• Record set:
+---+

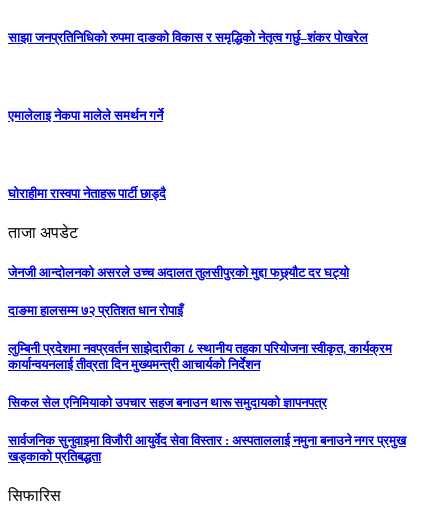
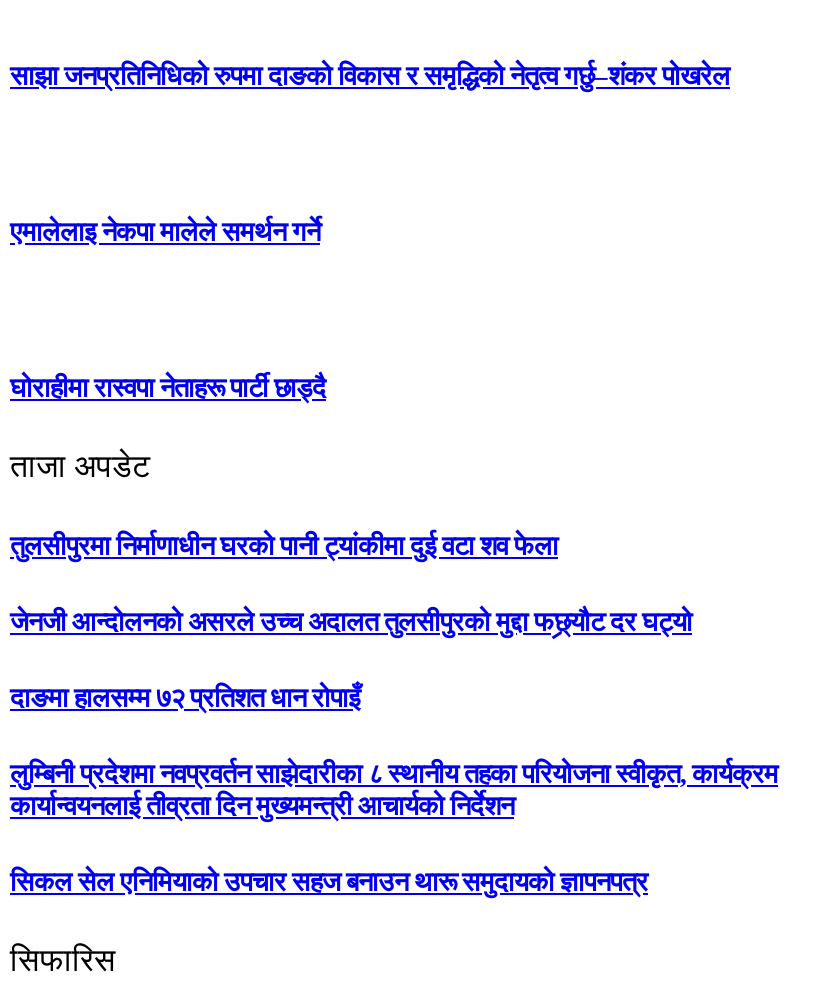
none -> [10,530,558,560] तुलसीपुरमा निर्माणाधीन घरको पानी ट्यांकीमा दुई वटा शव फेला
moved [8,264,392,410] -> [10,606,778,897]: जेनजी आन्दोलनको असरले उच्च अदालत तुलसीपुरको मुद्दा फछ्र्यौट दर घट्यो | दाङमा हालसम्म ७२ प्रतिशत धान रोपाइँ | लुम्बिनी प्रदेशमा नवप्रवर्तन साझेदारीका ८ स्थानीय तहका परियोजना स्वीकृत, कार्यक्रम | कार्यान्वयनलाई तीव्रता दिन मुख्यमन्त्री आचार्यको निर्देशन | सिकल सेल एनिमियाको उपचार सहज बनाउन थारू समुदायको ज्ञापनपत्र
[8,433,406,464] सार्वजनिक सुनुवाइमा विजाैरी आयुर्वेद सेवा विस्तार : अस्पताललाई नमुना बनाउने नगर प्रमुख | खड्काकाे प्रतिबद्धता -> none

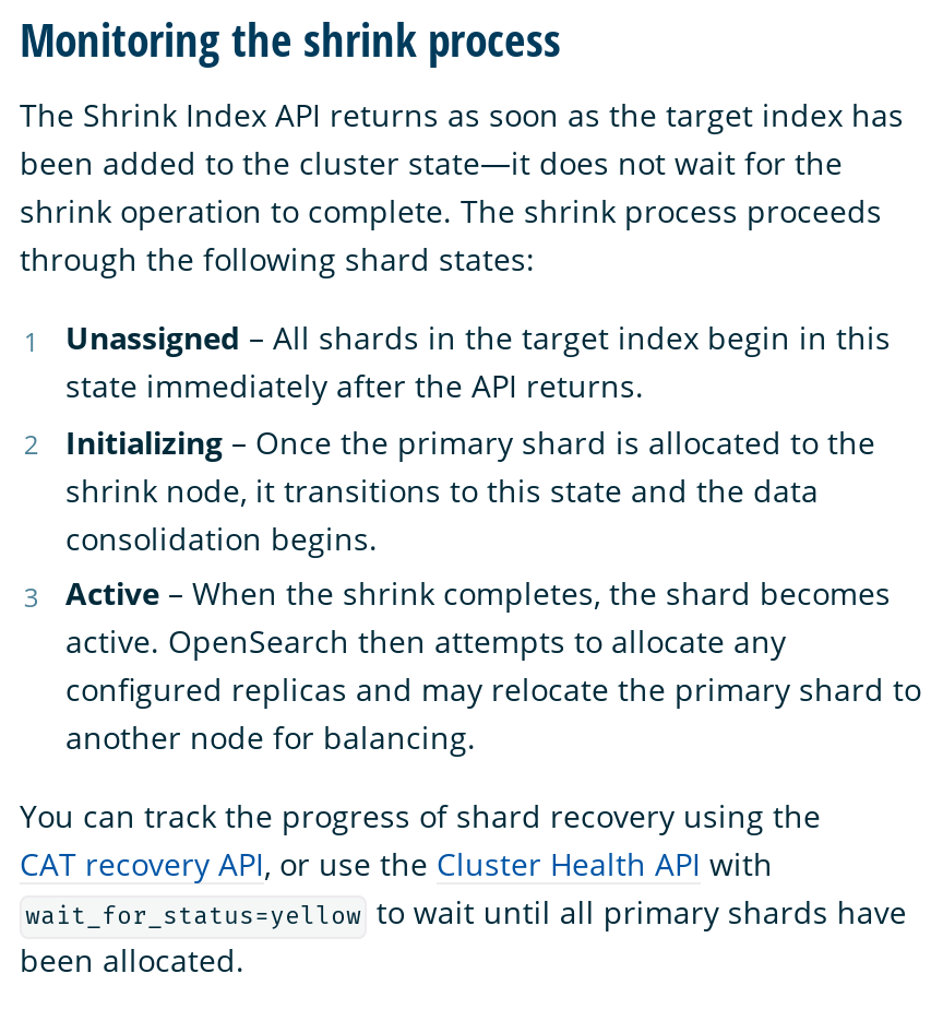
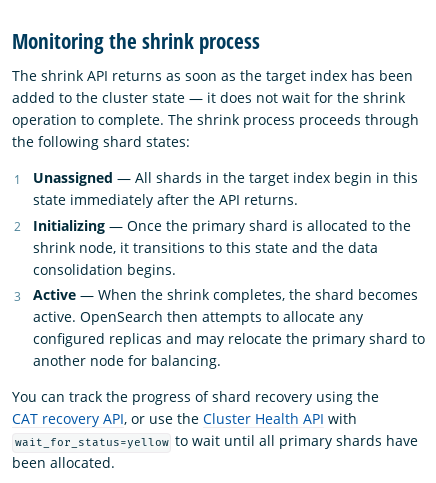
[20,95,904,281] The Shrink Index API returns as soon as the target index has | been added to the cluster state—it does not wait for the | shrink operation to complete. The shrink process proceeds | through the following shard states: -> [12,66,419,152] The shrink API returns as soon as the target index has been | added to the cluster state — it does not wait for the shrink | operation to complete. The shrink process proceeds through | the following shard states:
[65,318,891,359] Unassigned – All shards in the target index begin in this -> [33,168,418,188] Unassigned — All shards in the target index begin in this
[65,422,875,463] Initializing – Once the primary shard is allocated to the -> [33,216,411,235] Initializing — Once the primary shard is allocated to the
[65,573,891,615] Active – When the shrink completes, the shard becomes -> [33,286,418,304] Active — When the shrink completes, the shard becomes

+---+

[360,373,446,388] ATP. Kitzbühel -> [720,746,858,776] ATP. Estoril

+---+

• Instructions for the task: Take the lines above from the one containing "[65,318,891,359] Unassigned –" to the one containing "[65,422,875,463] Initializing –" and retype them exactly, both ends included, with nothing added.

• Result of this exercise:
[65,318,891,359] Unassigned – All shards in the target index begin in this -> [33,168,418,188] Unassigned — All shards in the target index begin in this
[65,422,875,463] Initializing – Once the primary shard is allocated to the -> [33,216,411,235] Initializing — Once the primary shard is allocated to the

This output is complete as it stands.